I have set personal goals regarding my health and well-being. I expect my goals to change and evolve over time as my habits change.
  • Reduce my sugar intake
  • Improve my cardio function
  • Strengthen my core
  • Lengthen my body through improved flexibility
And, most importantly
  • Get cut so people look at me and feel intimidated by my raw power
I am also trying to center myself mentally, though this tends to be a more difficult task for me. I am anxious by nature, and my mind almost never stops. This leads to insomnia, overthinking, and generally missing the moment. 

I have started CrossFit  and Yoga, alternating days. I have been at it for two weeks, and already I have noticed some changes in how I carry myself, my flexibility, my recovery, and my mental state. I chose group classes because it forces me to be accountable to other people, not just myself. My Coaches know my name, say good morning, welcome me back to class- I know they look for familiar faces, I know they want the best for everyone who takes time to be present. I am terrible at just going to the gym and working out- I get bored and don't feel motivated if I am just going to run on a treadmill. 

Today I went to sunrise yoga. Nope, I am not flexible. I can barely hold the poses because I don't have enough strength. 

Yesterday at CrossFit, I was the last person to finish the WOD (workout of the day), but it is such a great environment- the entire class cheered me on, helped me count, and kept me going.

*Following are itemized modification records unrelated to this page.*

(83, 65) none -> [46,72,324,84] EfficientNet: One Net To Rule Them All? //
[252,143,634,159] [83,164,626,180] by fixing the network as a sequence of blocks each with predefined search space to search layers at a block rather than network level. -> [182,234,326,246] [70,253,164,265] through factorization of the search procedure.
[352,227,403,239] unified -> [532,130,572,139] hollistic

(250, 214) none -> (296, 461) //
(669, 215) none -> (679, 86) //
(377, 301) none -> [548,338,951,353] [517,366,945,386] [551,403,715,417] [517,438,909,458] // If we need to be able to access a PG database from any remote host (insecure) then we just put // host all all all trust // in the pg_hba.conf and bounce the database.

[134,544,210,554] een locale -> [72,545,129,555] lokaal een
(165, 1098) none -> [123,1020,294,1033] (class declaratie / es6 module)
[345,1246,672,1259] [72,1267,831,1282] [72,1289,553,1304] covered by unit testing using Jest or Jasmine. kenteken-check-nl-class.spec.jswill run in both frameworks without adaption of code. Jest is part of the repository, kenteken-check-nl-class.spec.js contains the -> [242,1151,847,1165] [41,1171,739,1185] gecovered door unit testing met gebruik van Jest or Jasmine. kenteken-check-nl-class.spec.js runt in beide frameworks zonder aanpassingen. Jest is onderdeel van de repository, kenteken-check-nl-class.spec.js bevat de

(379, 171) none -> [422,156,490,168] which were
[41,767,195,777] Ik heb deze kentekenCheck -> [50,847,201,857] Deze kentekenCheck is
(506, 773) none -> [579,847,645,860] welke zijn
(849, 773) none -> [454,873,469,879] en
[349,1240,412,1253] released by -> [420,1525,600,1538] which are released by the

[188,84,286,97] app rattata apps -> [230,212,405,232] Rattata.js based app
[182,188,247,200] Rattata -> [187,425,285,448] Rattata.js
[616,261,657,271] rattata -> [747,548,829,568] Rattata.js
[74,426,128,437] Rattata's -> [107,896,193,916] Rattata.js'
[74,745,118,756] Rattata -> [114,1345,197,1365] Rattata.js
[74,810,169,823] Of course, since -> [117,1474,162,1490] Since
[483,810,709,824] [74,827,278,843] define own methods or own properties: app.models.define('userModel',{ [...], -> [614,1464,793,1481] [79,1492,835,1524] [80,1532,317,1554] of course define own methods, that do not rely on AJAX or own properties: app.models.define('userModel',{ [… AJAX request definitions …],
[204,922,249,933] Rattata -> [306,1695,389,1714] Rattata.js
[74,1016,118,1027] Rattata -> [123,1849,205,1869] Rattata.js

Find the right fit for you. And remember, raw power.



My Plan

I have dabbled in fitness and diet forever, but have decided to commit. I want to be fit and healthy, instead of how I feel now-lumpy.  My long-term motivation is, of course, to look better and be strong and fit.  I also want to improve my stamina, core, and upper body strength.  My greatest dream is to surf.  I went to a mini surf camp last summer and it was great, but I need to get stronger to really do it!



(I'm the big girl.)

My immediate goal is to adopt new habits.  My SEPTEMBER goal is to lose 5 lbs.  I'm halfway there, so right on track!

MY PLAN

Diet

-No more takeout!  This saves money too!
-Choose my food carefully.
-Portion control.
-No alcohol on "school nights." (meaning if I work the next day.)
-Count calories.

Fitness

-get into a regular exercise habit overall.
-Exercise 6 days a week.  Friday is a day off!
-Workouts are a combo of my exercise bike, strength routines from magazines, and DVDs.
-Find ways to sneak in a little more activity into my day.

Motivators

I'm really into metrics so I am using the Lose it! app to track my meals and exercise.  It really helps to keep me on track with my calorie goal.

Having a partner in crime really helps too!